NINJIO emphatically rejects this approach. By offering three to four-minute Hollywood-style training episodes (which are based on real-life hacks and breaches), NINJIO makes employee engagement its top priority. The first step toward changing employees' behavior is capturing and holding their attention - how else will they retain the information they learn and put it into practice? This is why NINJIO relies on narrative-driven content, which has repeatedly proven to be a more effective learning tool than more traditional forms of studying. NINJIO also uses gamification techniques such as quizzes and leaderboards, which are designed to consistently reinforce what employees learn. 

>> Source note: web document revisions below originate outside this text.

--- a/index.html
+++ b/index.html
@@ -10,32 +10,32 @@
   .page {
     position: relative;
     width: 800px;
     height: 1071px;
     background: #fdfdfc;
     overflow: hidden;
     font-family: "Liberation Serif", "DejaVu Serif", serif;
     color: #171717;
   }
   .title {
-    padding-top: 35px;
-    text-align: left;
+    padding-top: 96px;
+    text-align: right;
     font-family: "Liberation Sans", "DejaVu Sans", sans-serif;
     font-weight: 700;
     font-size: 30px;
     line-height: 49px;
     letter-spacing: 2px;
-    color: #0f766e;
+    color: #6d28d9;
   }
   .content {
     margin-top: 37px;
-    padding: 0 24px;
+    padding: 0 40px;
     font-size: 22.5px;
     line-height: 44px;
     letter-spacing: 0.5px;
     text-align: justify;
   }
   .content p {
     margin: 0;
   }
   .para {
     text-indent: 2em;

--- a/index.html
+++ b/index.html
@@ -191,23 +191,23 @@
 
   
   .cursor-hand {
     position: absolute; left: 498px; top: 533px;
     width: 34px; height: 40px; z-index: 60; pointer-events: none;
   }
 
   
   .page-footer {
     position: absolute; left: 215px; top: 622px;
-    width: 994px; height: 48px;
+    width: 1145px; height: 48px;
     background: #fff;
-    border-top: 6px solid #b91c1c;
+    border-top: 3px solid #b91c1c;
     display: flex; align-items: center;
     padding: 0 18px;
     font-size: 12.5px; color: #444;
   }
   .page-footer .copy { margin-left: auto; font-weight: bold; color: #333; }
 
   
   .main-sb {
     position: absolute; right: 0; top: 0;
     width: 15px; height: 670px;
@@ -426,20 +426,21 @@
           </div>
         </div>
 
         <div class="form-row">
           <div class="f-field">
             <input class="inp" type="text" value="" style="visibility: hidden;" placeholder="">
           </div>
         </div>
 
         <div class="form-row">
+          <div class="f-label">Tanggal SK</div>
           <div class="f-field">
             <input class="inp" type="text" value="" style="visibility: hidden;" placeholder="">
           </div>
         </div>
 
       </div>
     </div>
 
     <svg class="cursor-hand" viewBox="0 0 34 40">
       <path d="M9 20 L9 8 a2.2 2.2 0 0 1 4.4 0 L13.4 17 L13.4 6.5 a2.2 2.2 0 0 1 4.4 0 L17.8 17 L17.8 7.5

Behavior change begins with engagement and education, but this is a lesson many companies still haven't learned. While countless employees are still subjected to what Schuler describes as "death by PowerPoint" training initiatives, it's only a matter of time before companies realize that there's a better way to educate people. 

Our habits define who we are

While it's crucial for employees to retain and recall what they learn, the ultimate goal is to get them to a point where they don't have to. In other words, they have to develop the right habits. A study in Psychology, Health & Medicine explains that habit formation "is an important goal for behavior change interventions because habitual behaviors are elicited automatically and are therefore likely to be maintained." 

However, the most successful change agents don't stop there, which is why the theme of a recent NINJIO whitepaper is the intersection between habit formation and identity. For example, the whitepaper cites a 2019 study in Frontiers in Psychology, which reports that "individuals for whom habits are strongly related to feelings of identity show stronger cognitive self-integration, higher self-esteem, and a stronger striving toward an ideal self." 

This is why NINJIO points out that good cybersecurity habits reflect "positive aspects of identity, such as responsibility, accountability, prudence, awareness, and so on." The same applies to the characteristics of an effective leader. A 2018 Deloitte survey found that U.S. employees value leaders who are communicative, flexible, and patient - all characteristics that Torch helps managers develop by giving them the tools to evaluate themselves, create a plan to change negative behaviors, and put that plan in motion. 

The relationship between identity and behavior doesn't just apply to employees, either - consumers are also increasingly concerned about what their purchasing decisions say about who they are and what they value. This is why we've seen a dramatic rise in the number of belief-driven buyers - consumers who choose to do business with brands that reflect their attitudes on social and political issues. This is an extension of the surging demand for authenticity, which has a well-documented positive effect on brand trust. In other words, if brands genuinely believe in the principles they espouse and take steps to act on those principles, consumers will change their behavior accordingly. 

Nobody wants to be a reckless employee who puts the whole company at risk, an ineffective manager who employees dread working with, or a consumer who supports unethical companies. This is why the most powerful behavior change strategy is to help people become the best version of themselves, a strategy that won't just make employees better at their jobs, companies better places to work, and relationships with consumers stronger than ever.